"We saw a great multitude on the beach, completely nude..."

Apr 28, 2006 02:44



"...su distancia al Continente era menor; que la primera que abordaron tenia de circuito 150 millas, siendo pedregosa, con arboles y abundante en cabras y otros animales; que los hombres y las mujeres iban desnudos y eran groseros en su trato y costumbres..." - Nicolas de Recco, 1341
Most linguists link Guanche with the Berber tongues of the north African mainland. This is in dispute, but I tend to agree. Inscriptions on the island (which were not made by the Guanches who were living on the islands at the time of "re-discovery") are said to be Numidian in origin. The Numidians were a Berber-speaking northern African people who existed during the time of the Roman empire (Roman artifacts have been discovered on the islands).
Could some Numidians or other northern Africans have settled on the Canaries and reverted to a pastoral, goat-herding lifestyle? Hanno the Navigator of Carthage is said to have visited the islands, and declared them to be uninhabited, in spite of the large, empty stone buildings. If that's true, it seems there was a founding population with a distinctly higher level of technology, and the Numidians or other Berber-speaking peoples settled (or were brought as prisoners or slaves) there in the latter days of the Roman Empire. As stated in my earlier post, native Canary Islanders couldn't even manage to sail between islands in the Canaries, much less back and forth to the mainland.
I have attempted to compile a list of visitors, scholars and clerics who took notes on the islands' inabitants and their language. Most of the vocabularies consist of proper names and place names, so they are not as helpful as they could be. These chroniclers' accounts of the islanders' cultural and religious practices tend to be subjective, incomplete and contradictory as well. Nonetheless, they are what we have to go by. The scribes we have to thank for the few surviving tidbits (and the dates of their chronicles / lives) include:
Nicolas de Recco - 1341
Bontier & Le Verrier (two of De Bethencourt's chaplains) - 1402
Abreu Galindo - 1632
Jose de Viera - (b. 1731, d. 1813)
George Glas - 1761
Alexander von Humboldt - 1799
Bory de Saint-Vincent - 1803
Webb & Berthelot - 1839
Guanche numbers (1-10):
Gran Canaria
nait smetti amelotti acodetti simusetti sesetti satti tamatti alda-marava marava
Tenerife
ben lini amiat arba cansa sumus sat set acot marago
These certainly seem to exhibit an affinity with Berber numbers. Not all peoples count in the same way, however; some tongues have a different set of numbers for numerals themselves, counting people as opposed to objects, etc.

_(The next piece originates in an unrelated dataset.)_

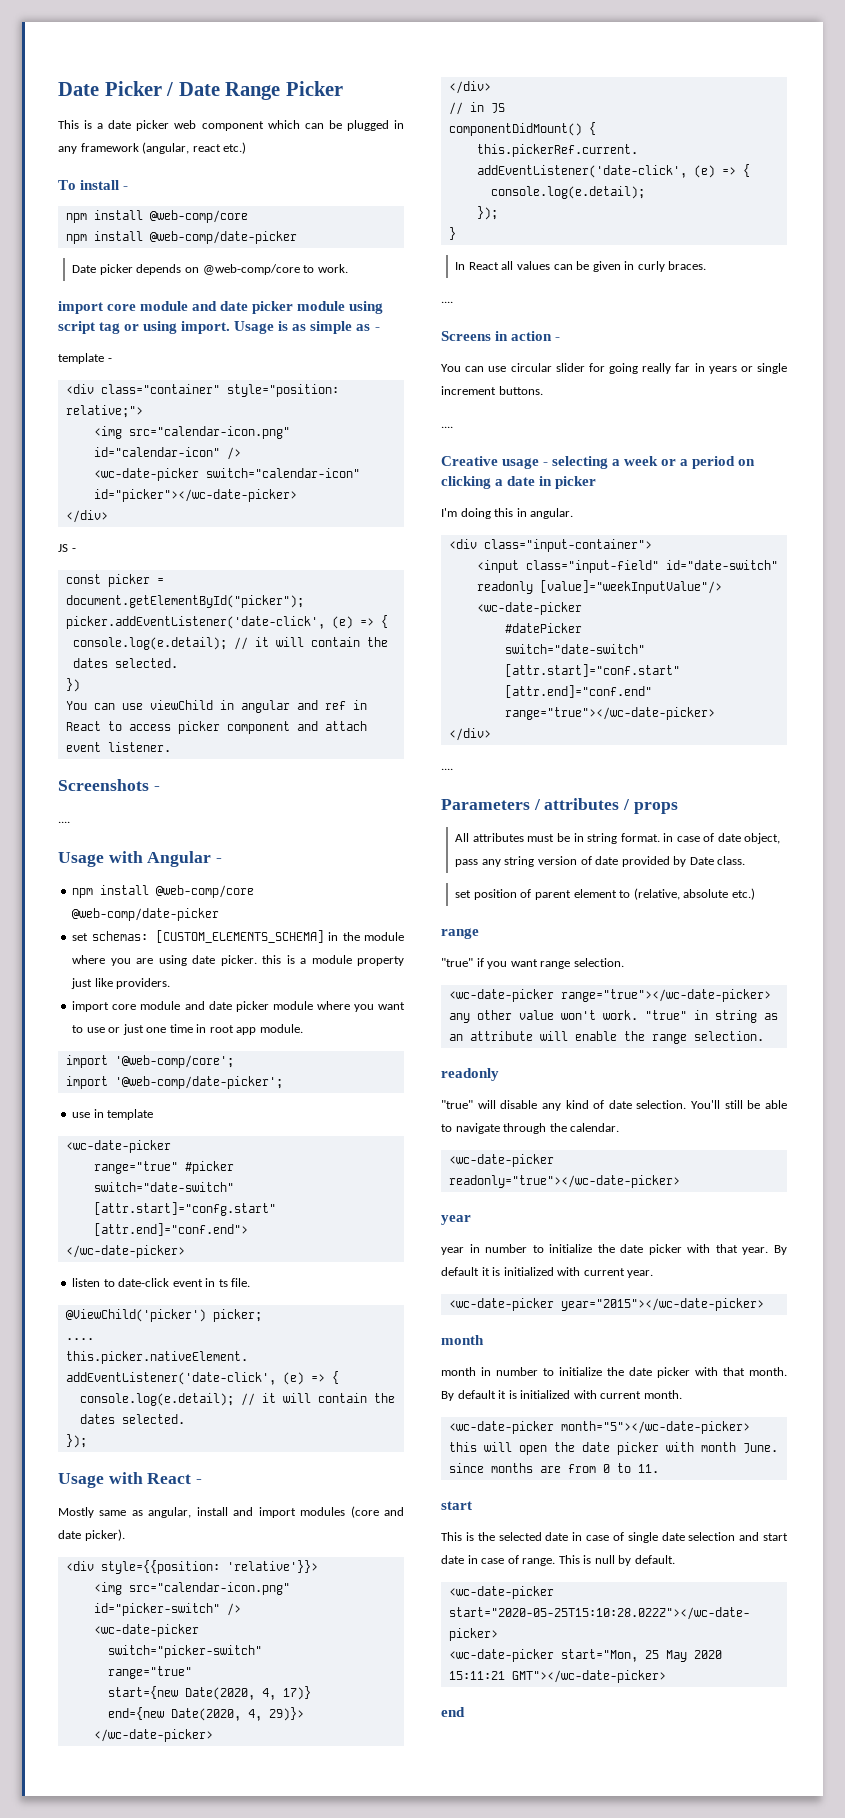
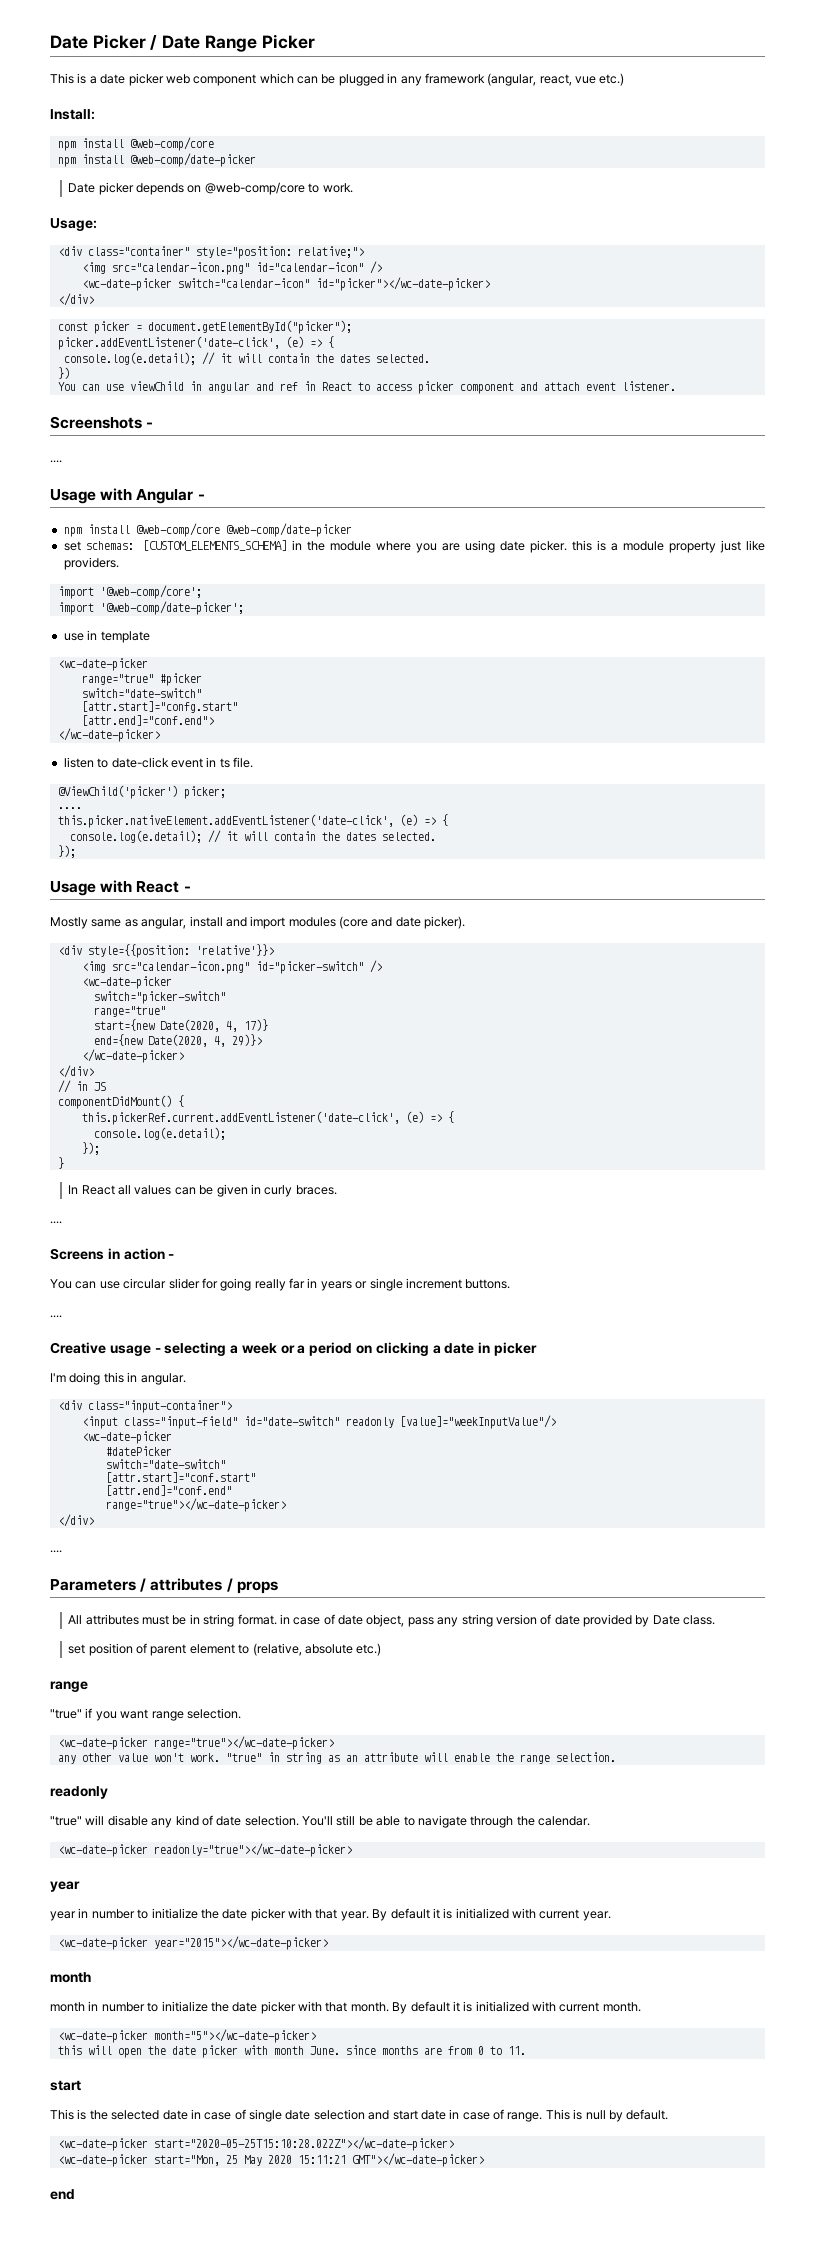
[192,142,247,154] [58,180,129,190] react etc.) // To install - -> [539,73,625,86] [50,109,95,120] react, vue etc.) // Install:
[58,301,384,314] [58,321,380,334] [58,353,112,364] import core module and date picker module using script tag or using import. Usage is as simple as - // template - -> [50,218,97,231] Usage:
[58,544,76,552] // JS - -> (94, 299) none
[72,1001,406,1012] [72,1024,303,1035] // import core module and date picker module where you want to use or just one time in root app module. -> (119, 563) none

Touareg (not the Volkswagen, but the tribe)
iyen essin kerad okkoz semmus sedis essa ettam tezza merawa
Tamazight
yun sin ra erba hamsa setta seb`a tamanya tsa`a `era

More on this soon. I'm not finished with this article, and I'll probably put those numbers in a table for easier comparison as well as include other Afro-Asiatic languages (Semitic, Ethopian, etc). "Arba" is a common word for "four" throughout this language family.